The four of us followed him through the pristine, white-carpeted Den Room into the master suite.
Our bedroom had a similar style to the rest of the Presidential Suite, with a chandelier, antique-looking dressers, and colonial-style artwork all along the walls. Of course, it was all juxtaposed by a large, sixty-inch flat screen TV just across from the bed.

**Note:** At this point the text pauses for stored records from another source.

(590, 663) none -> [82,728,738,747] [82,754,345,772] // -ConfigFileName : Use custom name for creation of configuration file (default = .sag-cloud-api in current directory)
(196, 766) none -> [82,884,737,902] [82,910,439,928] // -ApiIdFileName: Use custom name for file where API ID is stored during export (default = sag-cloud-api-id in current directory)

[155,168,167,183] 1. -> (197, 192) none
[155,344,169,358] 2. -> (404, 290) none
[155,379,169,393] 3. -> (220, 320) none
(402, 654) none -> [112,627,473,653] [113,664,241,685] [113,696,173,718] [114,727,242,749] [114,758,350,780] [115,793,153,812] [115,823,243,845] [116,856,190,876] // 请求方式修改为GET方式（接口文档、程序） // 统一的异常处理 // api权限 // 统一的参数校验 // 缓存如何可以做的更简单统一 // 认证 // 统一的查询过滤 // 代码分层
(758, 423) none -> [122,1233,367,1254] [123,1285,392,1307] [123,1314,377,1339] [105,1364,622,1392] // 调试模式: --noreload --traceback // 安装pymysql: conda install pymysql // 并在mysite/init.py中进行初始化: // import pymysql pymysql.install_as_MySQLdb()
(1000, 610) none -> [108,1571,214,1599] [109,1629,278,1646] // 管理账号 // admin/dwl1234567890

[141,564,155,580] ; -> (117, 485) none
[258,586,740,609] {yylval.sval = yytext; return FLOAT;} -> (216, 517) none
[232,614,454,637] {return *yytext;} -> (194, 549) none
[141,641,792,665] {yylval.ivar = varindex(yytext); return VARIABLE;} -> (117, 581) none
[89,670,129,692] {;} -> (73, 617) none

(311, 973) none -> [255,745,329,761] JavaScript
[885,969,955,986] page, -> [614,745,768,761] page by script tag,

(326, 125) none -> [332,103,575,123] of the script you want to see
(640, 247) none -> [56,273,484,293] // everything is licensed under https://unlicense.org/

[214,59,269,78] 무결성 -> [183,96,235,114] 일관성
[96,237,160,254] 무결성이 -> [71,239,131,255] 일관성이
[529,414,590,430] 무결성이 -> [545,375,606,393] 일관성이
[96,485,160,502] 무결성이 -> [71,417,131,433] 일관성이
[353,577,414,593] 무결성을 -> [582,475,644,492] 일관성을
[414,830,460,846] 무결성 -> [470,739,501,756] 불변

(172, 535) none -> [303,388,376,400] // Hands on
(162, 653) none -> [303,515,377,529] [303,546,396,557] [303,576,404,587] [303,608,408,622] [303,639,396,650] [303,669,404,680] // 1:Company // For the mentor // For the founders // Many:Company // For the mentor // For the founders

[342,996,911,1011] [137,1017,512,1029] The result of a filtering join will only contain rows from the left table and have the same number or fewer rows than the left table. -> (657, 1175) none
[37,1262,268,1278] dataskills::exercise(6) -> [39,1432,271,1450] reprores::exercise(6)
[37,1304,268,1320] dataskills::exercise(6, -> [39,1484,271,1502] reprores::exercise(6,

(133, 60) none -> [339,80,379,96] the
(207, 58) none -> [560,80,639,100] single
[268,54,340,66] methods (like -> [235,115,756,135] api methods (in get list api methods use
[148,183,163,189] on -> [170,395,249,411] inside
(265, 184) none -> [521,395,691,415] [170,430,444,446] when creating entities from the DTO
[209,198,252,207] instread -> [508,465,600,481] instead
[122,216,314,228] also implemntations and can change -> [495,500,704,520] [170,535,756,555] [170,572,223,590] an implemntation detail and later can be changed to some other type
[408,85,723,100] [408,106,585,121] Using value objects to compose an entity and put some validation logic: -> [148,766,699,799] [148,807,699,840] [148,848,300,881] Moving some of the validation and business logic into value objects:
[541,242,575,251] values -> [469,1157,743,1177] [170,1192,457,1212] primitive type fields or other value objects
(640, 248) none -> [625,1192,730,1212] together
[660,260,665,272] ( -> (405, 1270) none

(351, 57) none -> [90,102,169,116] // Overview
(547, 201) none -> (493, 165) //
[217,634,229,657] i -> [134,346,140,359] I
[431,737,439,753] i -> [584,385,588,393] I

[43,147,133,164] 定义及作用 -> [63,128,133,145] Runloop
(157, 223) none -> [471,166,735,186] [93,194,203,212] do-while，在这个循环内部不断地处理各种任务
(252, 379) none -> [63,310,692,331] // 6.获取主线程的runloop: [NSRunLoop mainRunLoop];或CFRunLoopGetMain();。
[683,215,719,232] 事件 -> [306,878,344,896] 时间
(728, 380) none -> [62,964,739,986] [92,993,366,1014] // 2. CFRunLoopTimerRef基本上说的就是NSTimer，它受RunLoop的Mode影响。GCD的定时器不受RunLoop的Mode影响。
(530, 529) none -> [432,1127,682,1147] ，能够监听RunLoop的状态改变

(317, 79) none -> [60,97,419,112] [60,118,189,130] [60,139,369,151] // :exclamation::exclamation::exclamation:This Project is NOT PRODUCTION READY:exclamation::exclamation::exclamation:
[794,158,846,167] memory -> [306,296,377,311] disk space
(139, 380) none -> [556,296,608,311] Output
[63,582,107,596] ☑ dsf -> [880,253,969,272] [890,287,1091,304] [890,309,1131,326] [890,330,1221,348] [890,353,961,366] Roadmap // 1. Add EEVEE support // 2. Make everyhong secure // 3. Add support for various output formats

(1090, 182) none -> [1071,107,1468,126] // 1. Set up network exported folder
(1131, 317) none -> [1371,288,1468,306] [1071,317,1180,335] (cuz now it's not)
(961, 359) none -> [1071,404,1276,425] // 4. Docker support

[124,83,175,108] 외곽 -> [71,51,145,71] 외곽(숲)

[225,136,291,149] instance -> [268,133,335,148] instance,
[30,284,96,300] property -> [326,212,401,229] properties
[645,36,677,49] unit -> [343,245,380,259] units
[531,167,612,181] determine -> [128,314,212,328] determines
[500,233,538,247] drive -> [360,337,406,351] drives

“This isn’t even the best part.” I slyly grinned at the succubi. “Follow me.”
We walked past the massive walk-in closet connected to the bedroom and then onto the black tile of the bathroom floor.
“Wow,” Libidine balked at the sight before her.
The left side of the bathroom was made to be a spa. It had a massive tub filled with water jets, and a long, padded bench sat directly behind. Beside the bench was a porcelain teapot and cups made to look like a traditional china set.
Then there was what I liked to call the “fun side” of the bathroom.
Opposite all the spa equipment sat a gargantuan glass shower. Two waterfall-style showerheads were attached to the ceiling above, accompanied by two removable massager heads on the wall. Against the orangish-tan tile of the wall sat eight chrome knobs and two black grab bars.